# Horsepower



## altimobile (Jan 9, 2004)

Alty at the ranch today.


----------



## Blank (Aug 21, 2003)

damn i love that color...


----------



## Coco (Apr 30, 2002)

that car would look sweet with gunmetal wheels.


----------



## Bumpin (Feb 18, 2003)

altimobile said:


> Alty at the ranch today.


If your going to post this pic, why did you want someone to erase your plate number and the yellow date?


----------



## 3-fity (Nov 1, 2002)

hmmm 04 with two different colored tails.


----------



## Radioaktiv (Feb 12, 2004)

alty02 said:


> hmmm 04 with two different colored tails.


good eye


----------



## altimobile (Jan 9, 2004)

alty02 said:


> hmmm 04 with two different colored tails.


 Different color tails??


----------



## NissanGirl2ooSX (Mar 15, 2004)

Nice color...hmm I remember those mountains in the background when I was in Hawaii! haha


----------



## altimobile (Jan 9, 2004)

NissanGirl2ooSX said:


> Nice color...hmm I remember those mountains in the background when I was in Hawaii! haha


 You went to Waimanalo?


----------



## NissanGirl2ooSX (Mar 15, 2004)

altimobile said:


> You went to Waimanalo?


Man I went to so many places on that one island I dont even remember the names of em anymore..I just recognize it by pictures haha.


----------



## OPIUM (Aug 18, 2002)

yeah, I want to paint my 240 something like that one day.. that or black/copper two tone..


----------



## 180SX-X (Sep 21, 2003)

thats in Waimanalo...kewl...i should post pics of my rx-7 wen i went to the pali look-out, looks pretty sweet...and man...it is hot...cant wait for winter to go do some boogie boardin at waimea's...


----------



## Gimp (Jun 9, 2002)

180SX-X said:


> thats in Waimanalo...kewl...i should post pics of my rx-7 wen i went to the pali look-out, looks pretty sweet...and man...it is hot...cant wait for winter to go do some boogie boardin at waimea's...

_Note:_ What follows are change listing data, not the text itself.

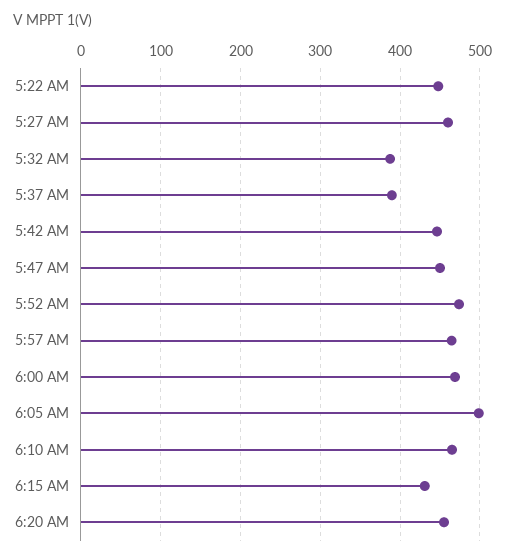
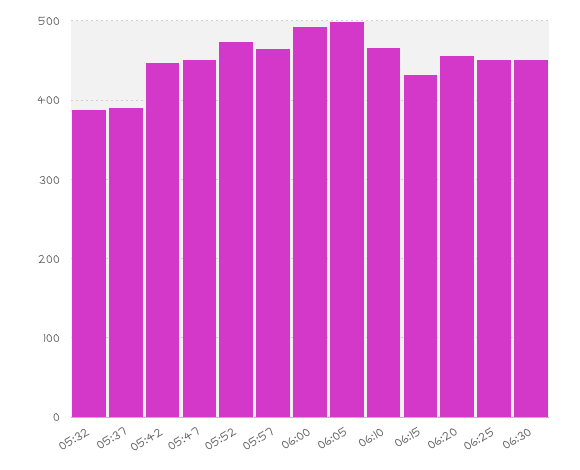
5:22 AM: 450 -> none
5:27 AM: 460 -> none
6:00 AM: 470 -> 490
06:25: none -> 450
06:30: none -> 450

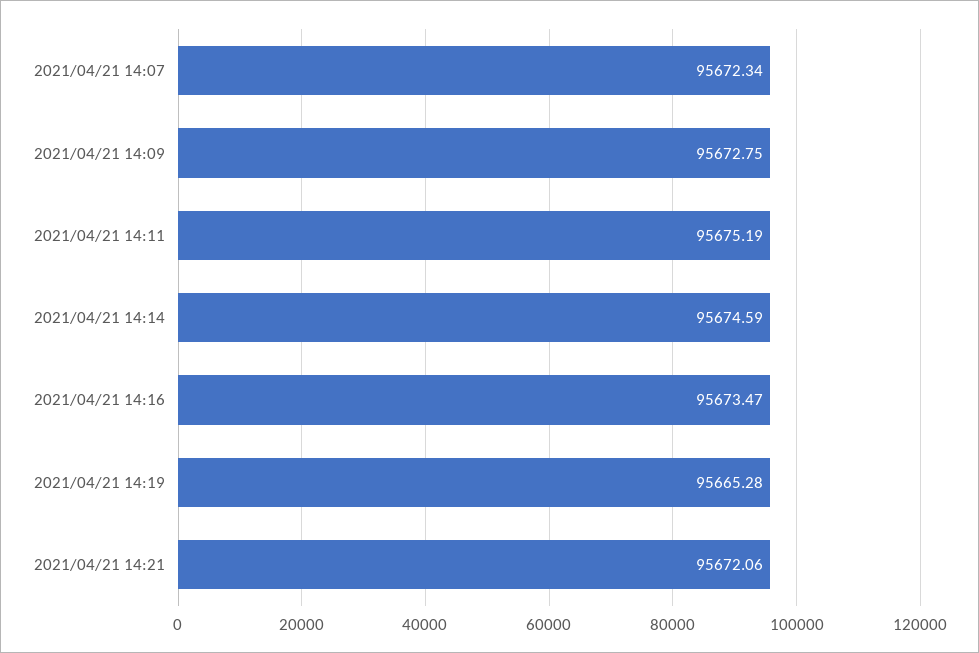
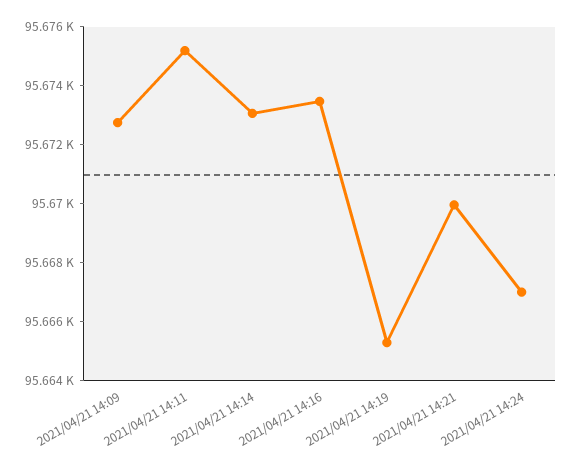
2021/04/21 14:07: 95672.34 -> none
2021/04/21 14:14: 95674.59 -> 95673
2021/04/21 14:21: 95672.06 -> 95670
2021/04/21 14:24: none -> 95667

Hey guys, stay on topic please!


----------



## NissanGirlie (Jan 4, 2004)

Nice car, nice pic.. and nice palomino in the background!


----------



## krusty (Jun 14, 2004)

two coloured tails eh, i never noticed if they wernt', an im not sure if they were ever different.please enlighten me cause im a :dumbass: and nice backgound omy


----------



## altimobile (Jan 9, 2004)

eah, wtf is this about diff. colored tails? It's my car and I don't know what You mean by that. My tails are just the same as any other stock 04.


----------